Keywords

5.1 Introduction

Biliary atresia (BA) is a neonatal disease of the liver, in which extrahepatic bile ducts are abnormally narrow, blocked, or absent. The disease leads to fibrosis and end-stage liver disease by 2 years of age. Although the BA may be classified into congenital or acquired types, it still remains to be demonstrated what is the cause of the BA. To better understand the mechanism of BA and develop its medical treatment, it should be noted how bile ducts are formed at a molecular level in mammalian embryos. Several papers have been published on mouse models of BA [1,2,3,4]. They may shed a light on the cause of BA. In this chapter, important events of murine bile duct development will be reviewed with considering the possibility of BA development. Mutant mice with anomalous bile duct development will be introduced.

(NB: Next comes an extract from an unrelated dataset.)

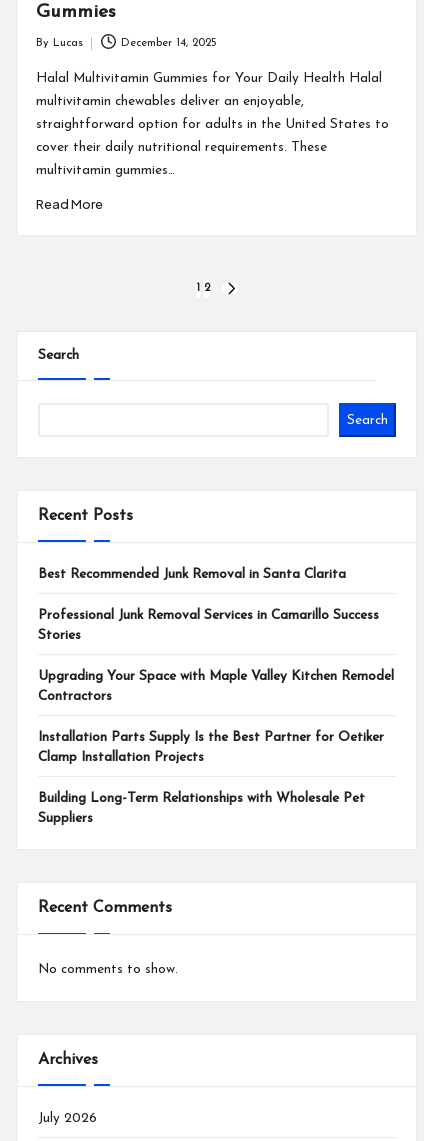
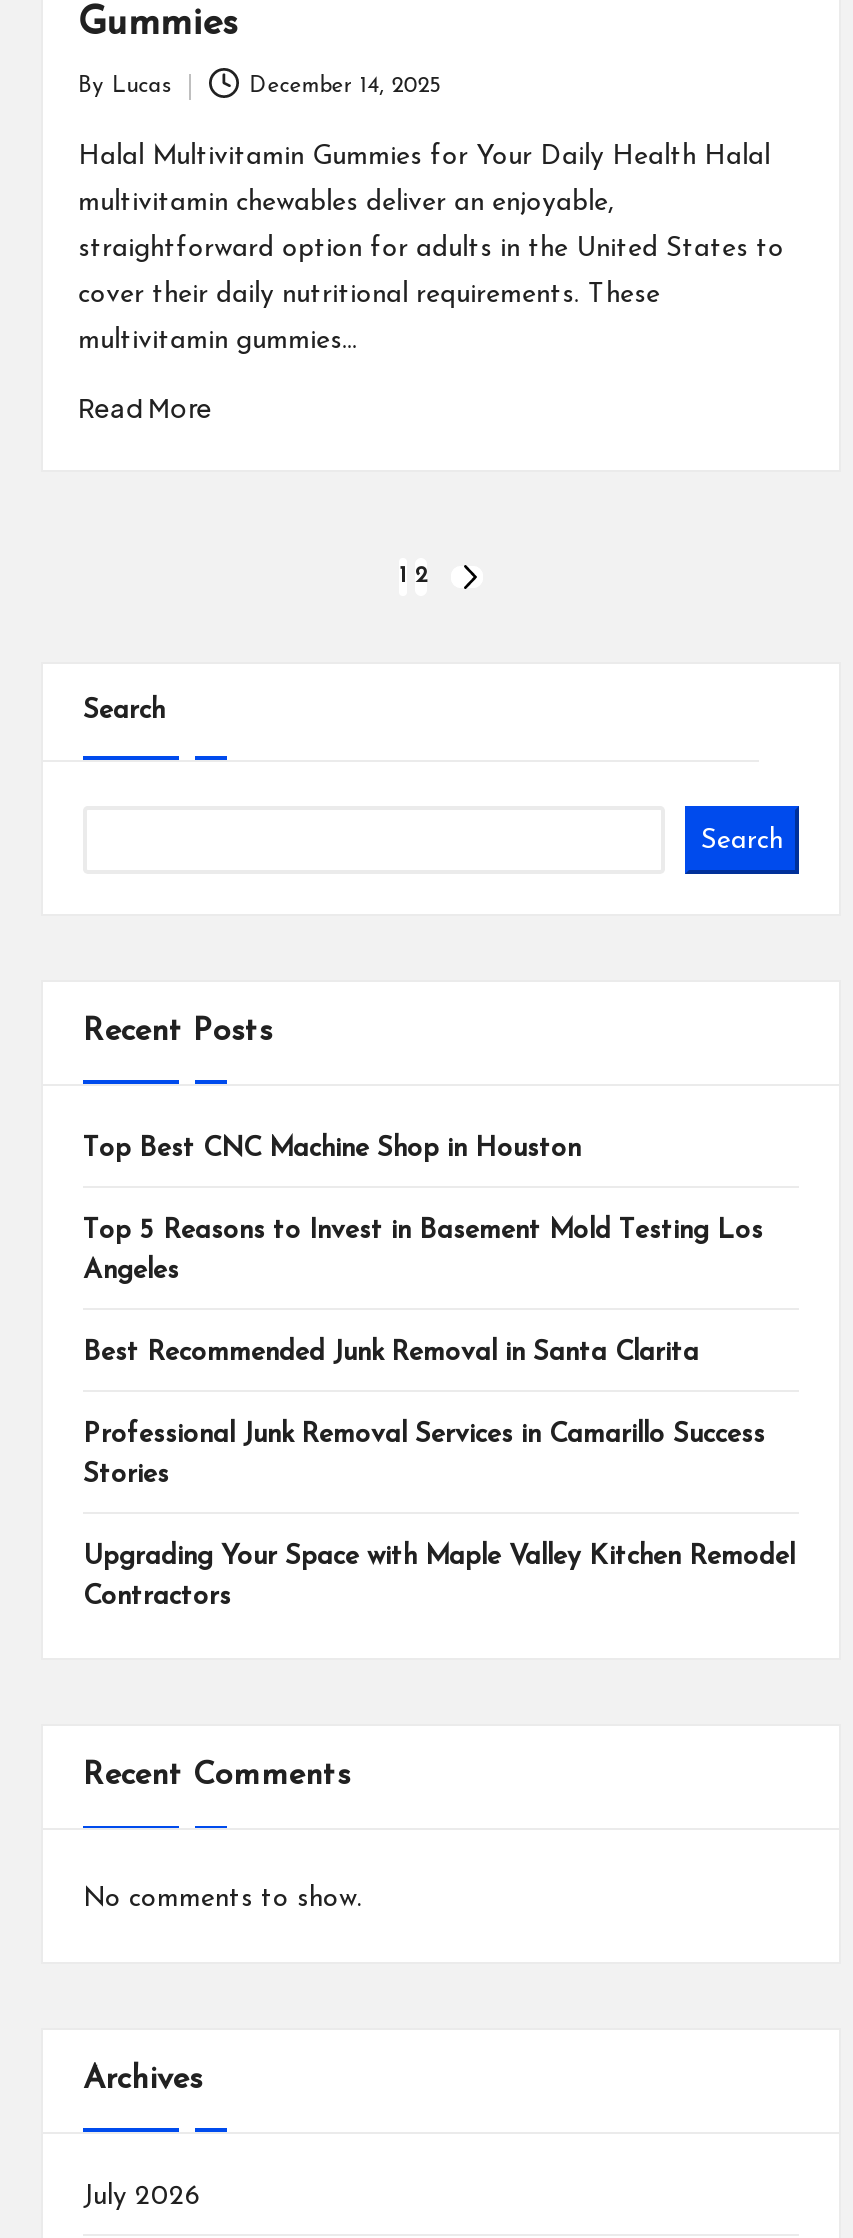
none -> [83,1137,763,1285] Top Best CNC Machine Shop in Houston | Top 5 Reasons to Invest in Basement Mold Testing Los | Angeles
moved [38,568,394,703] -> [83,1341,795,1611]: Best Recommended Junk Removal in Santa Clarita | Professional Junk Removal Services in Camarillo Success | Stories | Upgrading Your Space with Maple Valley Kitchen Remodel | Contractors
[38,731,384,825] Installation Parts Supply Is the Best Partner for Oetiker | Clamp Installation Projects | Building Long-Term Relationships with Wholesale Pet | Suppliers -> none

5.2 Normal Biliary Development

Liver primordium develops as a diverticulum in the ventral foregut of the anterior intestinal portal region at 8.5–9.0 days of gestation (E8.5-9.0) in mouse embryos, which corresponds to 3 weeks of gestation in human embryos [5]. The primordium becomes of two portions at E9.5; the cranial and caudal portions (Fig. 5.1a–c). The cranial portion gives rise to the liver parenchyma with intrahepatic bile ducts whereas the caudal part develops into the gallbladder and extrahepatic bile ducts in later development. At the early phase of development, the liver is a hemopoietic organ, and contains many hemopoietic cells. Hepatoblasts are scattered among hemopoietic cells as an endodermal component, but do not form intrahepatic bile ducts. From E13.5 on, which corresponds to 5 weeks of gestation in human embryos, periportal hepatoblasts are induced to form ductal plates (intrahepatic bile duct progenitors) by portal mesenchyme (Fig. 5.1d). The development of ductal plates proceeds from the hilum to the periphery region. When connections between each ductal plate are examined, they are first discontinuous and become confluent with development (Fig. 5.2b). Connections of intrahepatic ductal plates with extrahepatic bile ducts are also not confluent at the early phase. Various configurations of bile ducts are found in the hilum even in the syngeneic mouse liver (C3H/HeSlc strain) (Fig. 5.2a). Connection of intrahepatic bile ducts with extrahepatic bile ducts, and that between each ductal plate may occur in a stochastic fashion [6]. At E16.5 to 17.5, intrahepatic bile ducts having squamous epithelial cells and supported by connective tissue cells develop around portal veins (Fig. 5.1e). Hepatocyte maturation starts at E13.5, and hepatocytes become larger at E16.5.

Fig. 5.1
figure 1

Normal biliary development in mouse embryos. (a) Line drawing of liver primordium development. The liver primordium at E9.5 consists of cranial and caudal portions (left). The cranial portion extends hepatic cords of hepatoblasts into the septum transversum mesenchyme, and gives rise to the liver proper (right). Caudal portion develops into the gallbladder and extrahepatic bile ducts. (b) Liver primordium at E9.5. It consists of cranial and caudal portions. The cranial portion starts to extend hepatic cords into the septum transversum mesenchyme (STM). (c) Liver primordium at E10.5. It is well vascularized. Arrow indicates hepatic cords. (d) Ductal plates (arrowheads) around portal veins at E15.5. Hemopoietic cells with heavily blue nuclei are abundant. (e) Intrahepatic bile duct (arrowhead) in neonatal liver. (f) Extrahepatic bile duct having the biliary gland (arrow) at neonatal stage. b-f, hematoxylin-eosin staining. CV central vein, PV portal vein

Fig. 5.2
figure 2

Secondary joining of extrahepatic bile ducts and intrahepatic bile progenitors (ductal plates). (a) Various connections of extrahepatic bile ducts with intrahepatic bile duct progenitors at E15.5 in syngeneic C3H/HeSlc strain mice. Cyst development in the hilum is noted in one of syngeneic mice. CL caudal lobe, LL left lobe, LML left medial lobe, RL right lobe, RML right medial lobe. (b) Discontinuous bile duct progenitors appearing around portal veins. They connect with one another with development. Bile duct formation proceeds from the hilum to the periphery. EHBD Extrahepatic bile duct, IHBD intrahepatic bile duct, LP liver parenchyma, PV portal vein

Extrahepatic bile ducts appear earlier than, and is independent of intrahepatic bile ducts. At perinatal stages, the biliary gland develops in the cystic duct and common bile duct (Fig. 5.1f). Smooth muscle is well developed around the gallbladder. Both extrahepatic and intrahepatic bile ducts do not have smooth muscle tissues.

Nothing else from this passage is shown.